WORK ITEM – Please repeat the records below exactly, skipping any pictures.

Detected change data:

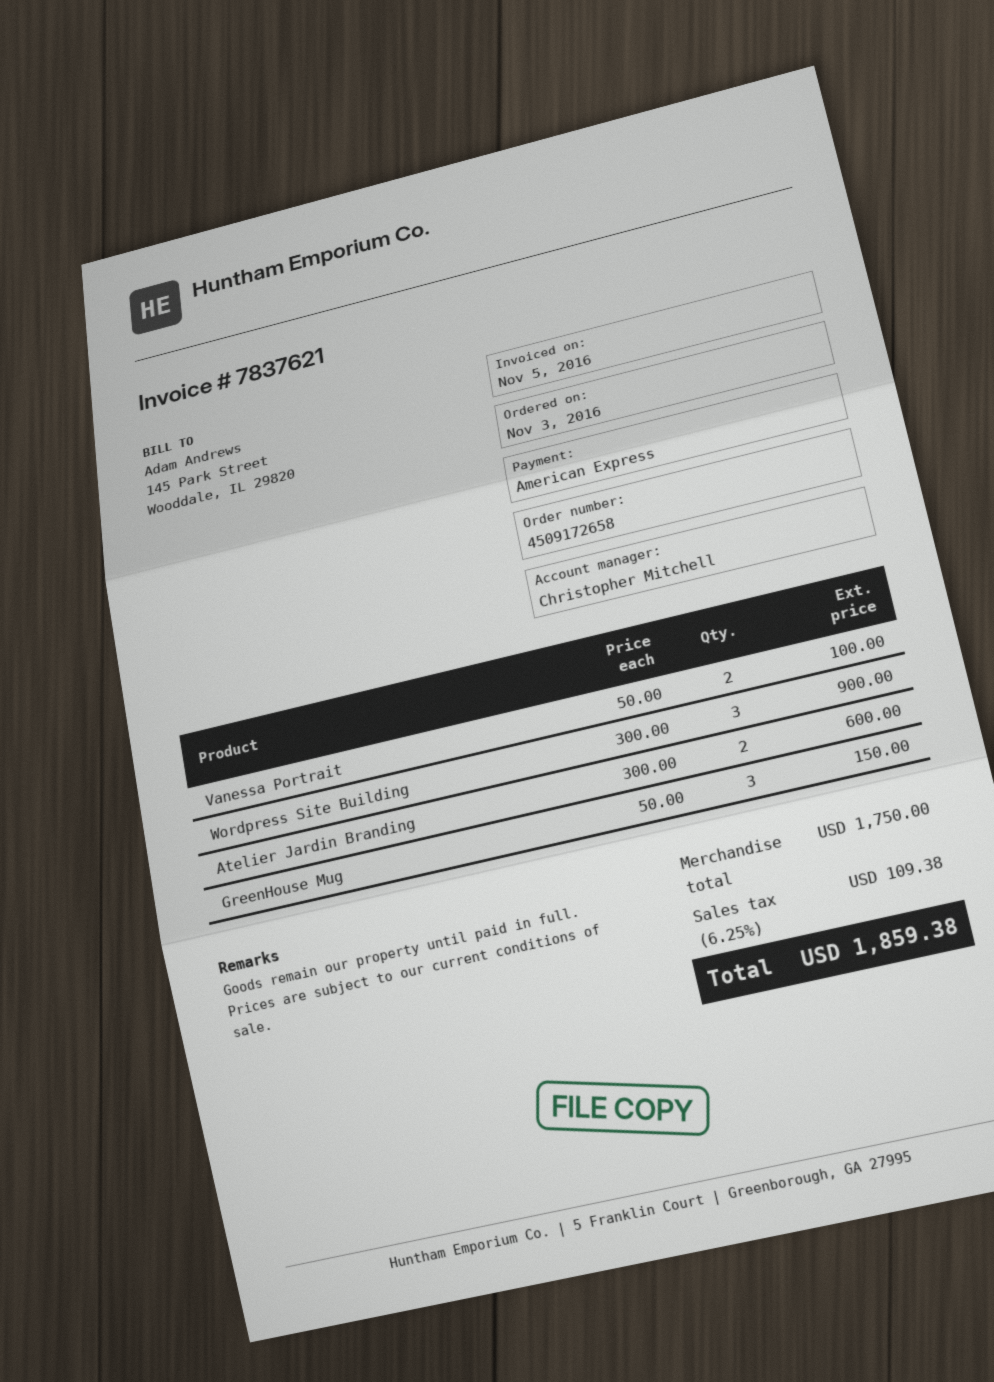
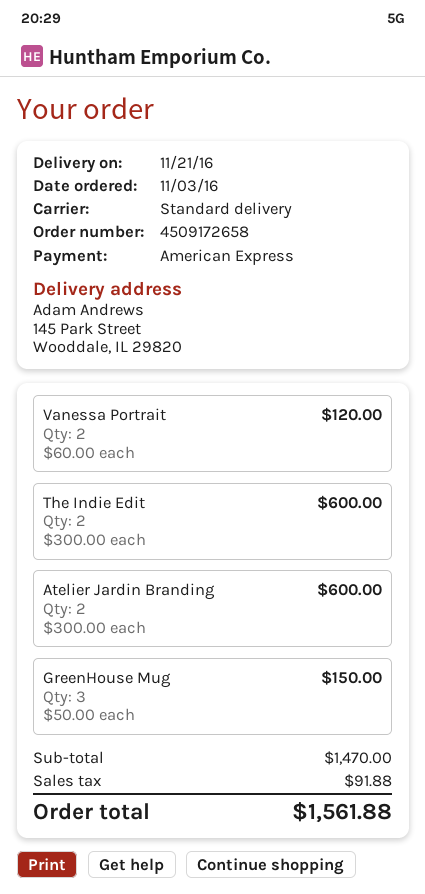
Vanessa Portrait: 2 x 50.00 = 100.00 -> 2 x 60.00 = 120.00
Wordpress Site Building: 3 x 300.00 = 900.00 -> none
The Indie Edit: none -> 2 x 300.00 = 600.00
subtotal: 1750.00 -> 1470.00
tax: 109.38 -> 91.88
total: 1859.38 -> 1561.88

YOUR SOLUTION –
Vanessa Portrait: 2 x 50.00 = 100.00 -> 2 x 60.00 = 120.00
Wordpress Site Building: 3 x 300.00 = 900.00 -> none
The Indie Edit: none -> 2 x 300.00 = 600.00
subtotal: 1750.00 -> 1470.00
tax: 109.38 -> 91.88
total: 1859.38 -> 1561.88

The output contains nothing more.